- How to complete this task
What is needed is an exact copy of the records below, minus any pictures.

▶

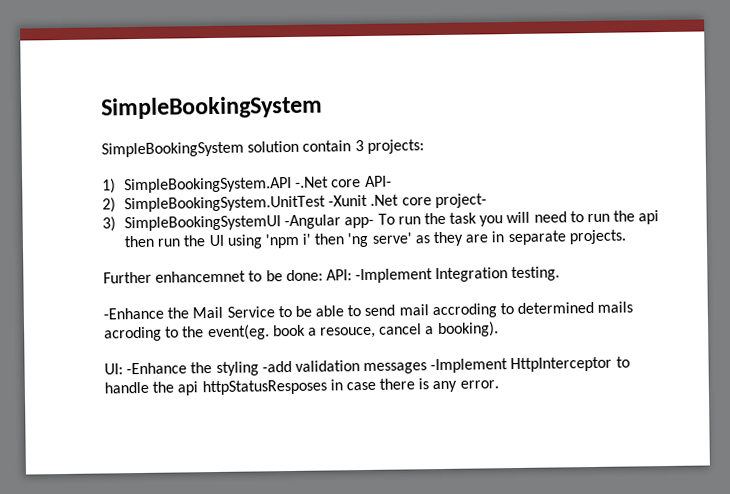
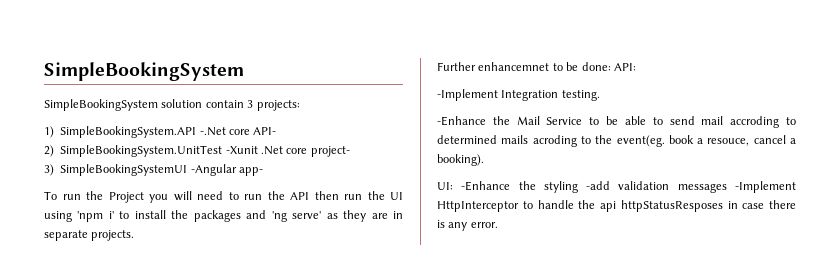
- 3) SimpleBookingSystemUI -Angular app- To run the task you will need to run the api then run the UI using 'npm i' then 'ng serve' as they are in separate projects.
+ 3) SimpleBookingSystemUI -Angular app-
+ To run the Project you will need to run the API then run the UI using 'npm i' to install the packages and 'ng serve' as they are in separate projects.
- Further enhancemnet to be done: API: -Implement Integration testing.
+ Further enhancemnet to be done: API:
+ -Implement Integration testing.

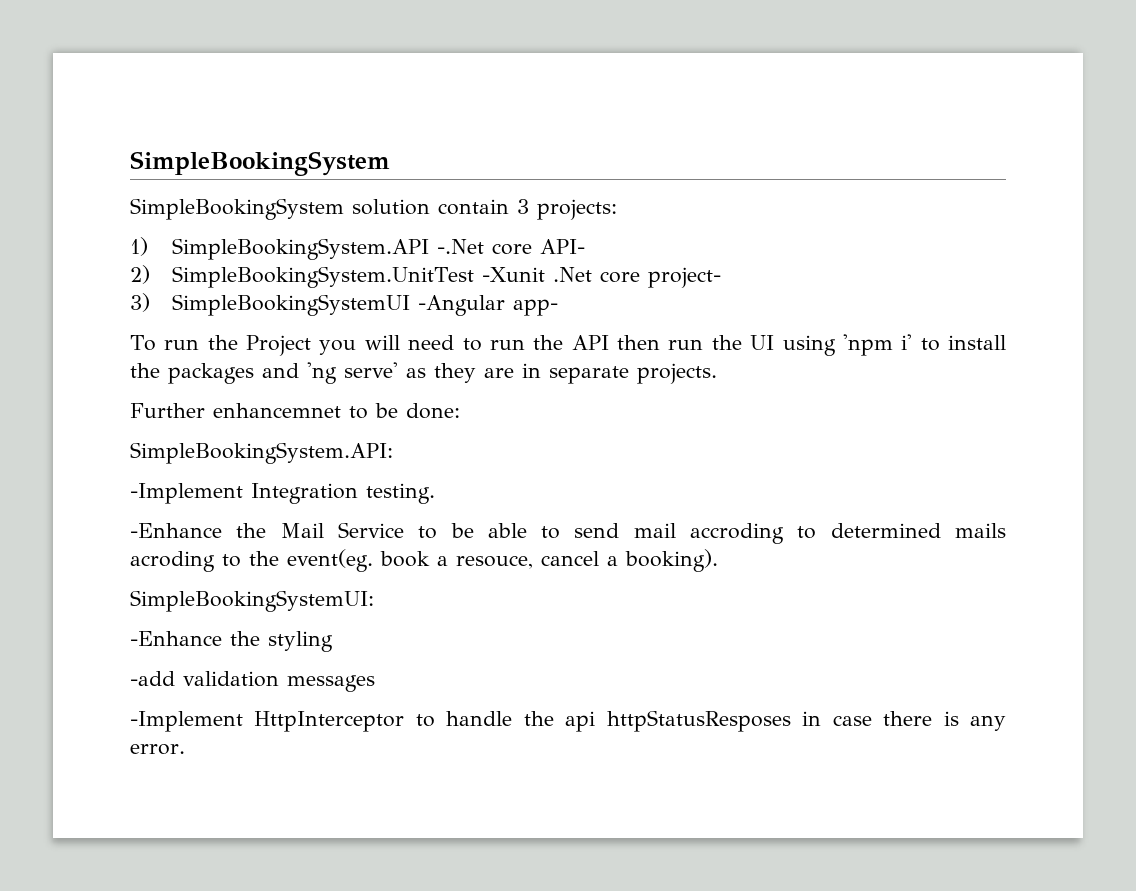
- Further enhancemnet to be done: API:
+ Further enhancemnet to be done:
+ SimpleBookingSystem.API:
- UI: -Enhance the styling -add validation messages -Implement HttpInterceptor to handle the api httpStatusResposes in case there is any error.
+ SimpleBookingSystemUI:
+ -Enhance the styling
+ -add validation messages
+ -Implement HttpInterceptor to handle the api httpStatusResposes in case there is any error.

◀

- Output of the task
- 3) SimpleBookingSystemUI -Angular app- To run the task you will need to run the api then run the UI using 'npm i' then 'ng serve' as they are in separate projects.
+ 3) SimpleBookingSystemUI -Angular app-
+ To run the Project you will need to run the API then run the UI using 'npm i' to install the packages and 'ng serve' as they are in separate projects.
- Further enhancemnet to be done: API: -Implement Integration testing.
+ Further enhancemnet to be done: API:
+ -Implement Integration testing.

- Further enhancemnet to be done: API:
+ Further enhancemnet to be done:
+ SimpleBookingSystem.API:
- UI: -Enhance the styling -add validation messages -Implement HttpInterceptor to handle the api httpStatusResposes in case there is any error.
+ SimpleBookingSystemUI:
+ -Enhance the styling
+ -add validation messages
+ -Implement HttpInterceptor to handle the api httpStatusResposes in case there is any error.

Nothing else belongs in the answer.